> AIM OF THE TASK: When a line below contains the string "margin", show that line.

> SUPPLIED DATA:
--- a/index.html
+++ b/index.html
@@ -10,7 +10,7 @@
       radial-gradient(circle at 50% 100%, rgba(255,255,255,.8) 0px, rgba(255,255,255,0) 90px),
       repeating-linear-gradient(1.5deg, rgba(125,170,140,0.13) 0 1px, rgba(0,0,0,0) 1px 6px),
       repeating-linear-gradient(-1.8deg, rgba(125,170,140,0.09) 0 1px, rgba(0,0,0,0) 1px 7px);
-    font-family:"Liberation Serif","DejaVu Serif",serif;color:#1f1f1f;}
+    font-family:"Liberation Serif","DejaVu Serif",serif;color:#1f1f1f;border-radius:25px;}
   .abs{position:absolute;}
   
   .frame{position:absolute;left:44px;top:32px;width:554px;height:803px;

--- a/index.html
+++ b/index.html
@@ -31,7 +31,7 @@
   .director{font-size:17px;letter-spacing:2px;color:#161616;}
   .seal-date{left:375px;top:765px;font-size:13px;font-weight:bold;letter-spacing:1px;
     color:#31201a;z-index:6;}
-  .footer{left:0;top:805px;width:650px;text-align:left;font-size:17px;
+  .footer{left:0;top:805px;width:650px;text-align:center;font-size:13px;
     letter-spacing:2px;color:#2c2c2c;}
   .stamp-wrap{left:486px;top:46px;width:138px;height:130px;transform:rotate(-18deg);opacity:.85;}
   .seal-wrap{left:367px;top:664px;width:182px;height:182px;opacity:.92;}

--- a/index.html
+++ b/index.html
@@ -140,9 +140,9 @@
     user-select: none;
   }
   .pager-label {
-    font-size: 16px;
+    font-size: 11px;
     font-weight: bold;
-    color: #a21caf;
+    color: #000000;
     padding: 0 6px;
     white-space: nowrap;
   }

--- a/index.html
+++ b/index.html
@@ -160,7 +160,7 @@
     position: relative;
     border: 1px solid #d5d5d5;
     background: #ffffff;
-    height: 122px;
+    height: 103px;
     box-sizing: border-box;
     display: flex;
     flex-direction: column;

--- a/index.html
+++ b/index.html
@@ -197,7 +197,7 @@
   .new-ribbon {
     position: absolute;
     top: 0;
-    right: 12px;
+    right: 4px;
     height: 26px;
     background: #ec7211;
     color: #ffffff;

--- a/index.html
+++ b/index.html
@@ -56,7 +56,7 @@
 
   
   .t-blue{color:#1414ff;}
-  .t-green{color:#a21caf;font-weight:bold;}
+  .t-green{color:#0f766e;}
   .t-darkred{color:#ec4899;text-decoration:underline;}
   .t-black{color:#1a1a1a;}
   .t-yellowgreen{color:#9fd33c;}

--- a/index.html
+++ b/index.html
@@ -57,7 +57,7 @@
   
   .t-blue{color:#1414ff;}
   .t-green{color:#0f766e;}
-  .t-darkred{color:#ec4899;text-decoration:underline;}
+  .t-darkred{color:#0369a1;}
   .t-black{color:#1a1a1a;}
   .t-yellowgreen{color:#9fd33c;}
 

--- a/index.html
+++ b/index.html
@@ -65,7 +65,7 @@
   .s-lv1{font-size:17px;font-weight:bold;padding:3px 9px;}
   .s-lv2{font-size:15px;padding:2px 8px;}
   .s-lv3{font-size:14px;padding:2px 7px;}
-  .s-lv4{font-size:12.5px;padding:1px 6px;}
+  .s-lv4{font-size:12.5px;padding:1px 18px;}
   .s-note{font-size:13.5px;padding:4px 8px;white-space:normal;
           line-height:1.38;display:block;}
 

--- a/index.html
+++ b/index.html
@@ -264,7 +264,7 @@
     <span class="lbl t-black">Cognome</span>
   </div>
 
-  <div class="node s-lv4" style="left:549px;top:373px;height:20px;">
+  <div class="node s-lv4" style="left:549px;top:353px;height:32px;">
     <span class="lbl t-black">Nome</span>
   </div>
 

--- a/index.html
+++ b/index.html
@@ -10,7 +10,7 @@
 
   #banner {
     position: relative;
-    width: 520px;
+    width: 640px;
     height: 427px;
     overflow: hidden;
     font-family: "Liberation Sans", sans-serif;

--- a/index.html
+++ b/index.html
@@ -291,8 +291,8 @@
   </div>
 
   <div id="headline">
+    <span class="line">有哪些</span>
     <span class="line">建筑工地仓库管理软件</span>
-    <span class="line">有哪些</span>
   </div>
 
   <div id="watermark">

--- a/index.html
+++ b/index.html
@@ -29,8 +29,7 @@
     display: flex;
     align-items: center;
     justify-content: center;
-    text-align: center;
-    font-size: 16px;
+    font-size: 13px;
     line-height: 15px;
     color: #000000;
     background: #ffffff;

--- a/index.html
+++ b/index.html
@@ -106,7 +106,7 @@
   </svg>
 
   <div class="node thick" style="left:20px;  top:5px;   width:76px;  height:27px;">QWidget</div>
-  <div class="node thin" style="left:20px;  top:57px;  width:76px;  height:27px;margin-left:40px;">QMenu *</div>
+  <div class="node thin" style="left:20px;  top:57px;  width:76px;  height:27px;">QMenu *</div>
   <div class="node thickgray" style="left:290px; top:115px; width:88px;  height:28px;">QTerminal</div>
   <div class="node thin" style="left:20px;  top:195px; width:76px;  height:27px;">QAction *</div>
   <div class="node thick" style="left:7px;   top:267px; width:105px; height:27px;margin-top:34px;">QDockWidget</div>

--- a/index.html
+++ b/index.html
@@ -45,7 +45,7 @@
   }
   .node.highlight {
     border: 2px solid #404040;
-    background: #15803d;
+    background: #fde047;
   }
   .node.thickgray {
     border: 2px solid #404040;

> ANSWER AREA:
-  <div class="node thin" style="left:20px;  top:57px;  width:76px;  height:27px;margin-left:40px;">QMenu *</div>
   <div class="node thick" style="left:7px;   top:267px; width:105px; height:27px;margin-top:34px;">QDockWidget</div>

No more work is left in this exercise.